- **Your objective**: Could you print each entry below verbatim while omitting the pictures?

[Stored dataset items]
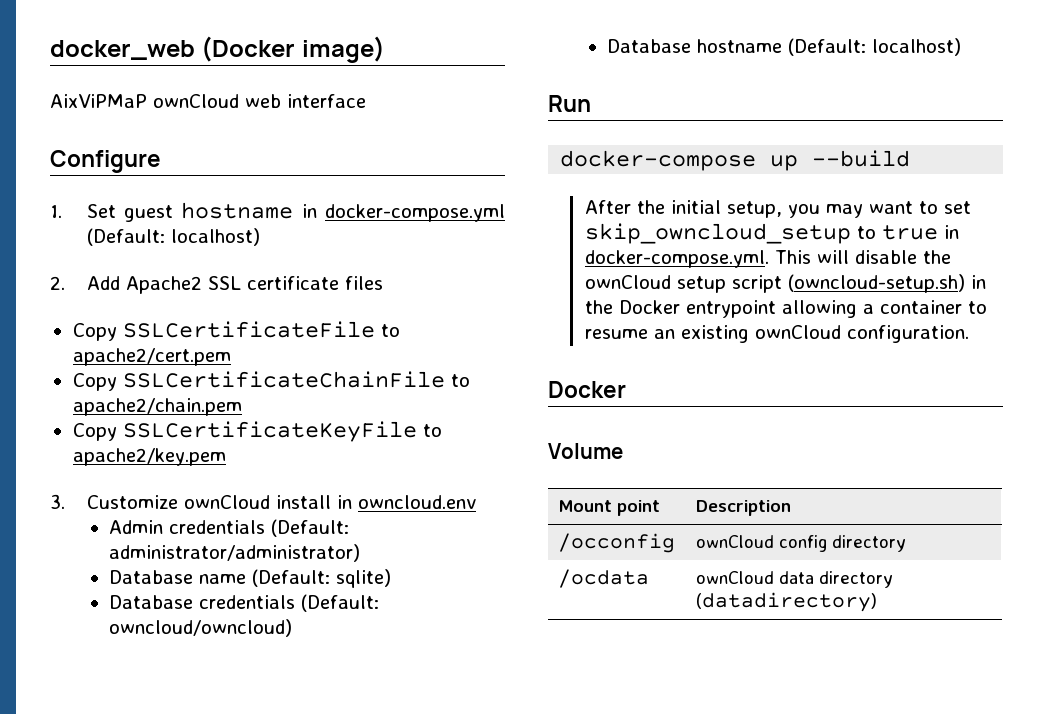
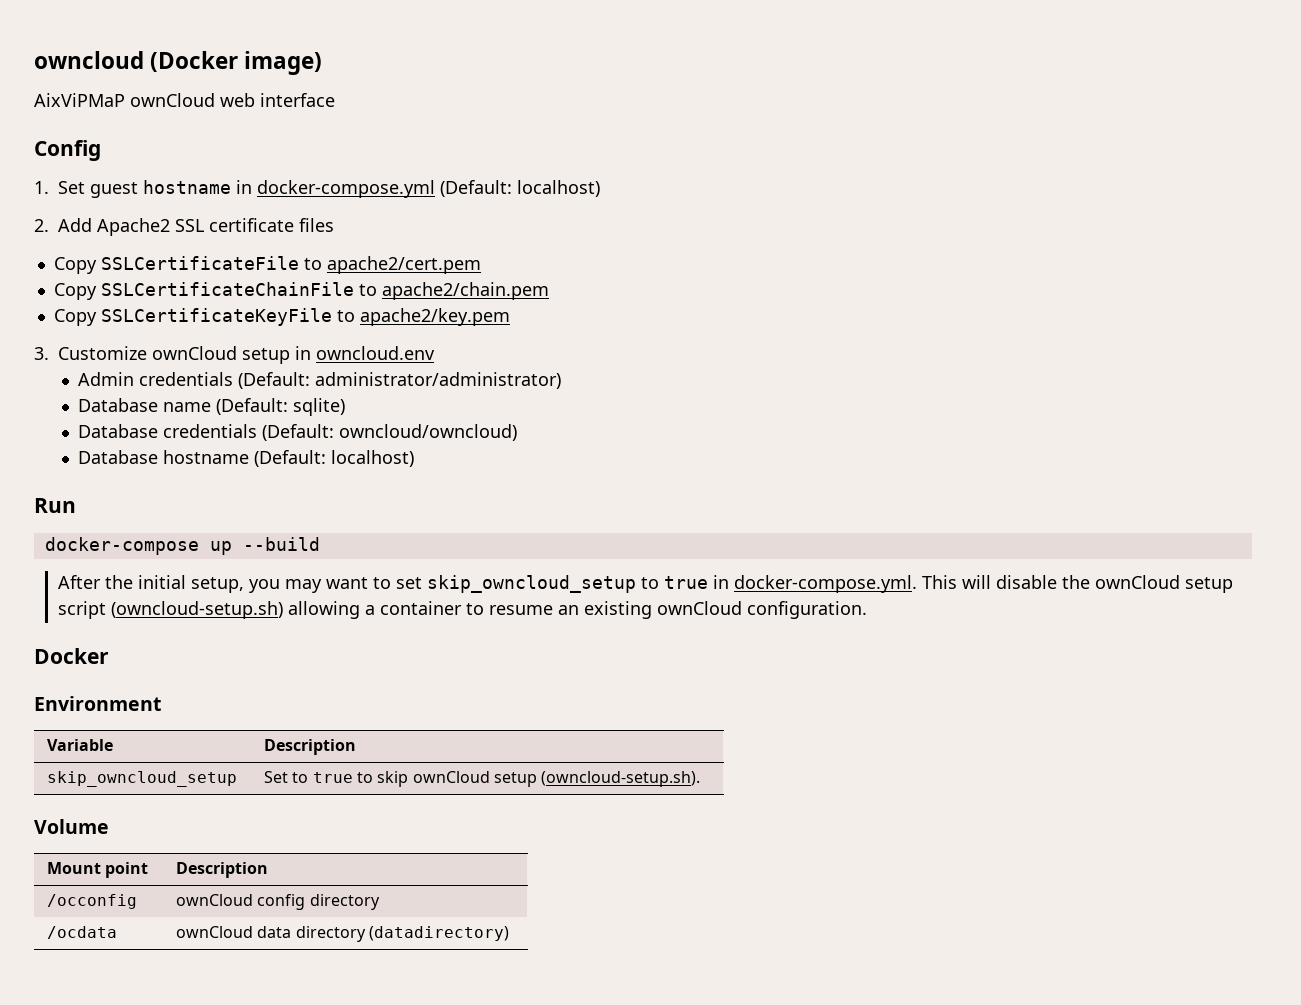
- docker_web (Docker image)
+ owncloud (Docker image)
- Configure
+ Config
- 3. Customize ownCloud install in owncloud.env
+ 3. Customize ownCloud setup in owncloud.env
- After the initial setup, you may want to set skip_owncloud_setup to true in docker-compose.yml. This will disable the ownCloud setup script (owncloud-setup.sh) in the Docker entrypoint allowing a container to resume an existing ownCloud configuration.
+ After the initial setup, you may want to set skip_owncloud_setup to true in docker-compose.yml. This will disable the ownCloud setup script (owncloud-setup.sh) allowing a container to resume an existing ownCloud configuration.
+ Environment
+ Variable | Description
+ skip_owncloud_setup | Set to true to skip ownCloud setup (owncloud-setup.sh).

- **Result**:
- docker_web (Docker image)
+ owncloud (Docker image)
- Configure
+ Config
- 3. Customize ownCloud install in owncloud.env
+ 3. Customize ownCloud setup in owncloud.env
- After the initial setup, you may want to set skip_owncloud_setup to true in docker-compose.yml. This will disable the ownCloud setup script (owncloud-setup.sh) in the Docker entrypoint allowing a container to resume an existing ownCloud configuration.
+ After the initial setup, you may want to set skip_owncloud_setup to true in docker-compose.yml. This will disable the ownCloud setup script (owncloud-setup.sh) allowing a container to resume an existing ownCloud configuration.
+ Environment
+ Variable | Description
+ skip_owncloud_setup | Set to true to skip ownCloud setup (owncloud-setup.sh).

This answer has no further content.